Next September 22-27, 2015 will be the eighth World Meeting of Families and it will take place in Philadelphia, Pennsylvania.
The Pontifical Council for the Family and the Archdiocese of Philadelphia have created a preparatory catechesis for this great event in the life of the Church. The document is called “Love is Our Mission: The Family Fully Alive.” This 120-page booklet is a collection of some of the best thinking that the Magisterium has put forward on the Christian family. It is divided into ten chapters. I’d like to start a series commenting on this booklet, doing one chapter per month, to encourage people to read it and to help you, and me, to better understand this catechesis’ purpose. You can order a copy here.
The first chapter is called “Created for Joy.” It asks us to think about some of the most basic questions about our life. But it doesn’t just ask important questions. It also helps us see the answers which Jesus Christ, Our Lord, provides for us.
One question this catechesis raises is, “Do we create the meaning of our lives?” If we have to create the meaning of our lives ourselves, because we are all there is, our creation is be a poor one. We will always remain incomprehensible to ourselves, as St.
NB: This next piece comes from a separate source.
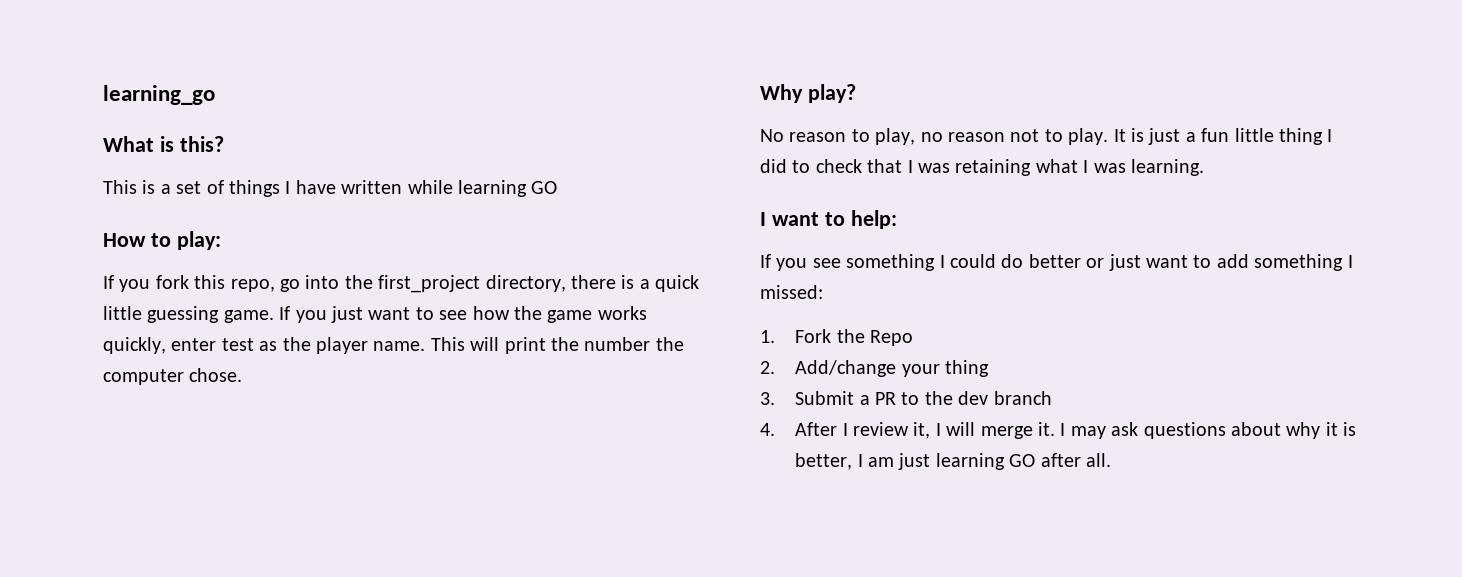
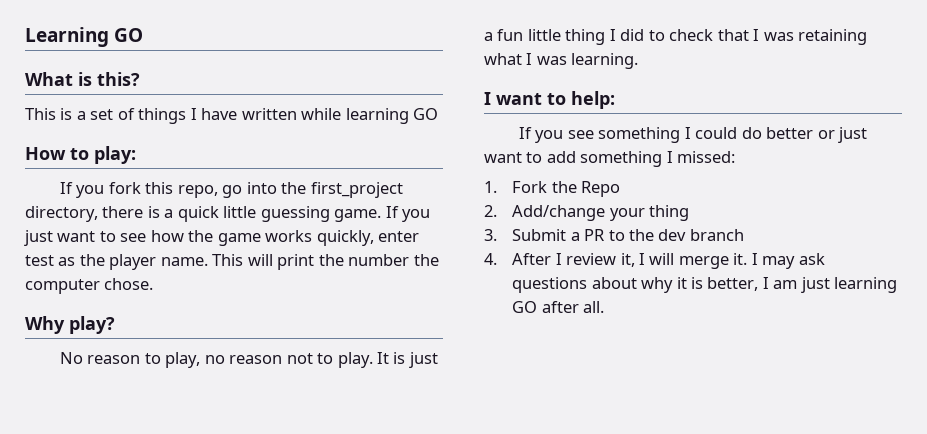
[103,85,215,105] learning_go -> [25,27,144,47] Learning GO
John Paul II points out (13).
However, if we discover the meaning of our lives in a person, the person of Jesus Christ, we make a rich discovery. We discover the person who is rich in love and mercy, because he really is the Son of the Living God. Man’s mystery, then, begins to be revealed in the mystery of Christ.
Another question is, “Can anyone really promise love forever?”
The answer “Created for Joy” begins to provide is that God does promise to love us forever. And because he does, a man and a woman in love can promise love forever to each other. They, in turn, the couple can promise love forever to the children that God may bless them to raise. This love forever is the basis by which each child can grow up and not be incomprehensible to himself or herself.
Another question “Created for Joy” asks is, “What has Christ revealed about God?” Most simply, Christ has revealed that God is a triune union of loving persons who invites us into his family.
As “Created for Joy” goes on, the questions go deeper. “What does it mean to be human?” In other words, what is our origin and destiny? This is what the question of the meaning of our lives really asks.
What’s the answer? We are called to communion, that is, to friendship and love, with God. This is the source of human dignity. This call and reality can’t be taken away by anything that anyone does to us or by anything we might do.
Then the dynamic of love in a good, but fallen, yet redeemed world begins.
This call to communion is a call to love. A call to love means to make oneself a gift to God and to one’s neighbor. Further, to make oneself a gift means to serve others. Finally, in our difficult human condition, to serve others means to sacrifice oneself.
Jesus Christ is the pioneer in this way of communion through the gift of sacrificial love by the witness of his supreme sacrifice on the Cross for love of us by which God so loved the world that he gave his only Son so that we might not perish but have eternal life.
And so “Created for Joy” asks a final question: “What is the mission of the family?
The answer is “Love is our mission.”
Mission means what one is sent to do. What is the family sent into the world to do?
The answer is to love and to teach love. Each person has the vocation or call to love. God does not give a vocation without also giving the means to carry it out. Thus, each man and woman has “the capacity and responsibility of love and communion. Love is therefore the fundamental and innate vocation of every human being”. (22)
So, God calls the family to make God’s love “visible and radiant”. (22) If we can do that, what will be the outcome? It will be joy, because the family will be fully alive. Life in a family is a summons to love as God loves in everyday life. In being fully alive through love, the family shows forth the glory of God.
I think the authors of the material in “Created for Joy” would love it if you would read, study, reflect on, and especially talk with God about these truths. As the Holy Spirit moves you, you can engage with this material alone, with your spouse if you are married, with members of your parish, or with your neighbors of good will.